Besonders in der Spanntechnik und CNC-Fertigung entscheidet Effizienz über Profitabilität.
Vergleich: Werkstattfertigung vs. Fließfertigung
Ein Blick auf alternative Fertigungsformen zeigt die Schwächen deutlich:
| Kriterium | Werkstattfertigung | Fließfertigung |
|---|---|---|
| Flexibilität | hoch | gering |
| Durchlaufzeit | lang | kurz |
| Planung | komplex | einfach |
| Kosten | höher | niedriger |
Die Fließfertigung punktet vor allem durch optimierte Abläufe und kürzere Durchlaufzeiten.

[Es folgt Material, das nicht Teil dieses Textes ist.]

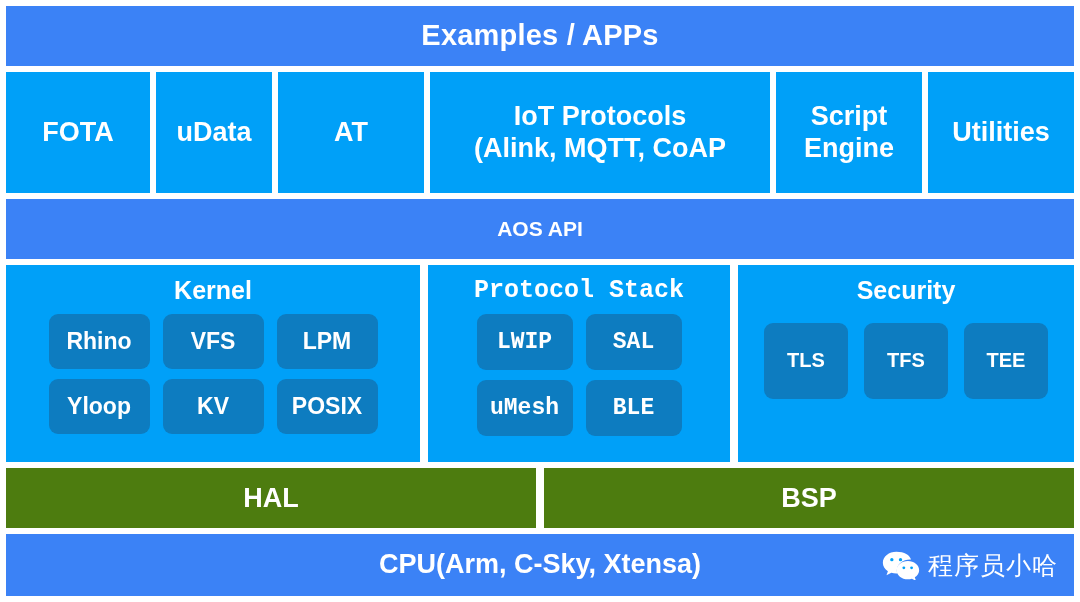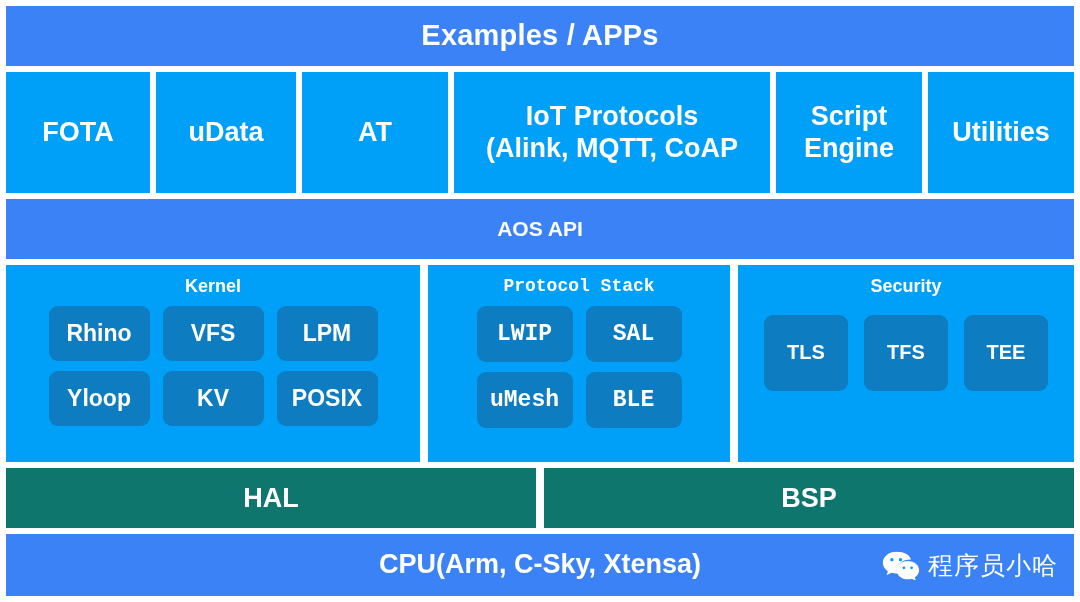--- a/index.html
+++ b/index.html
@@ -64,7 +64,7 @@
     box-sizing: border-box;
   }
   .comp-fota      { width: 144px; }
-  .comp-udata     { width: 140px; text-align: center; }
+  .comp-udata     { width: 116px; text-align: center; }
   .comp-at        { width: 146px; }
   .comp-iot       { flex: 1 1 auto; }
   .comp-script    { width: 146px; }

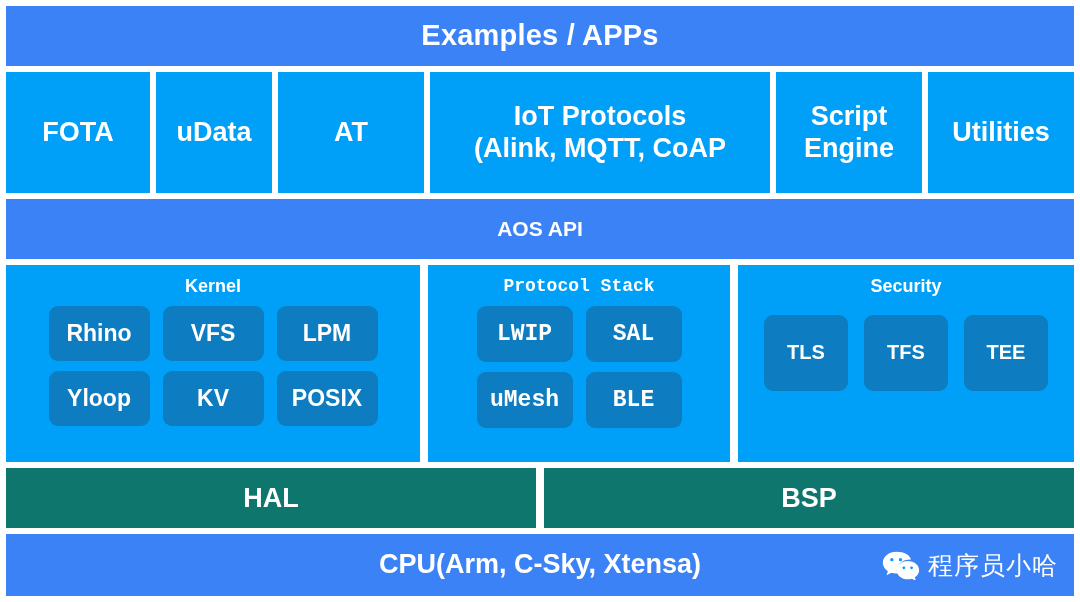--- a/index.html
+++ b/index.html
@@ -97,7 +97,7 @@
   .section-title {
     color: #ffffff;
     font-weight: bold;
-    font-size: 18px;
+    font-size: 25px;
     line-height: 1.1;
     margin-bottom: 9px;
   }

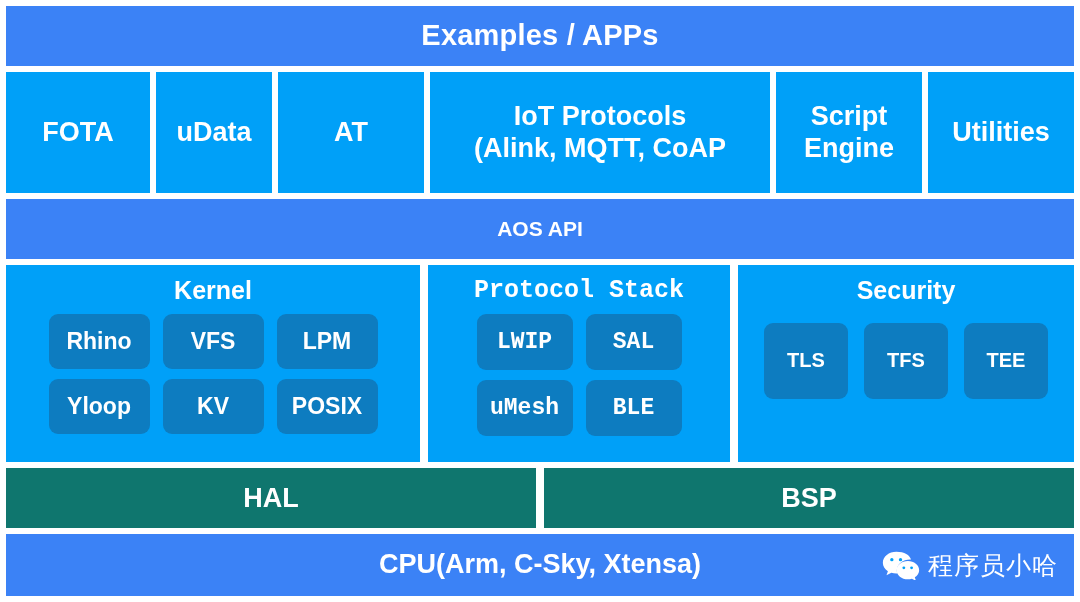--- a/index.html
+++ b/index.html
@@ -146,7 +146,7 @@
     gap: 8px;
   }
   .hal-cell {
-    background: #0f766e;
+    background: #4d7c0f;
     color: #ffffff;
     font-weight: bold;
     font-size: 27px;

Lösungen: So reduzierst du die Nachteile der Werkstattfertigung
Jetzt wird es spannend: Die meisten Nachteile lassen sich gezielt reduzieren.
1. Optimierung der Materialflüsse
- kürzere Wege planen
- Layout anpassen
- interne Logistik verbessern
2. Digitalisierung der Produktion
- Einsatz von PPS-/ERP-Systemen
- Echtzeit-Tracking
- automatische Planung
3. Reduzierung von Zwischenlagern
- Just-in-Time-Ansätze
- bessere Abstimmung der Prozesse
4. Einsatz moderner Spanntechnik
Hier kommt der entscheidende Hebel ins Spiel:
Effiziente Spannsysteme reduzieren:
- Rüstzeiten
- Durchlaufzeiten
- Fehlerquoten
Gerade spezialisierte Lösungen von JuS Spanntechnik helfen dabei, Prozesse zu standardisieren und effizienter zu gestalten.
5. Hybridfertigung (Kombination mehrerer Systeme)
Viele moderne Unternehmen kombinieren:
- Werkstattfertigung (für Flexibilität)
- Fließfertigung (für Effizienz)
Das Ergebnis: Best of both worlds.
Fazit: Nachteile verstehen = Wettbewerbsvorteil sichern
Die Nachteile der Werkstattfertigung sind real – aber beherrschbar.
Die größten Probleme sind:
- lange Durchlaufzeiten
- hohe Kosten
- komplexe Planung
Die größte Chance liegt in:
- Prozessoptimierung
- Digitalisierung
- moderner Fertigungstechnik
Unternehmen, die diese Herausforderungen aktiv angehen, können die Vorteile der Werkstattfertigung weiterhin nutzen – ohne die typischen Effizienzverluste.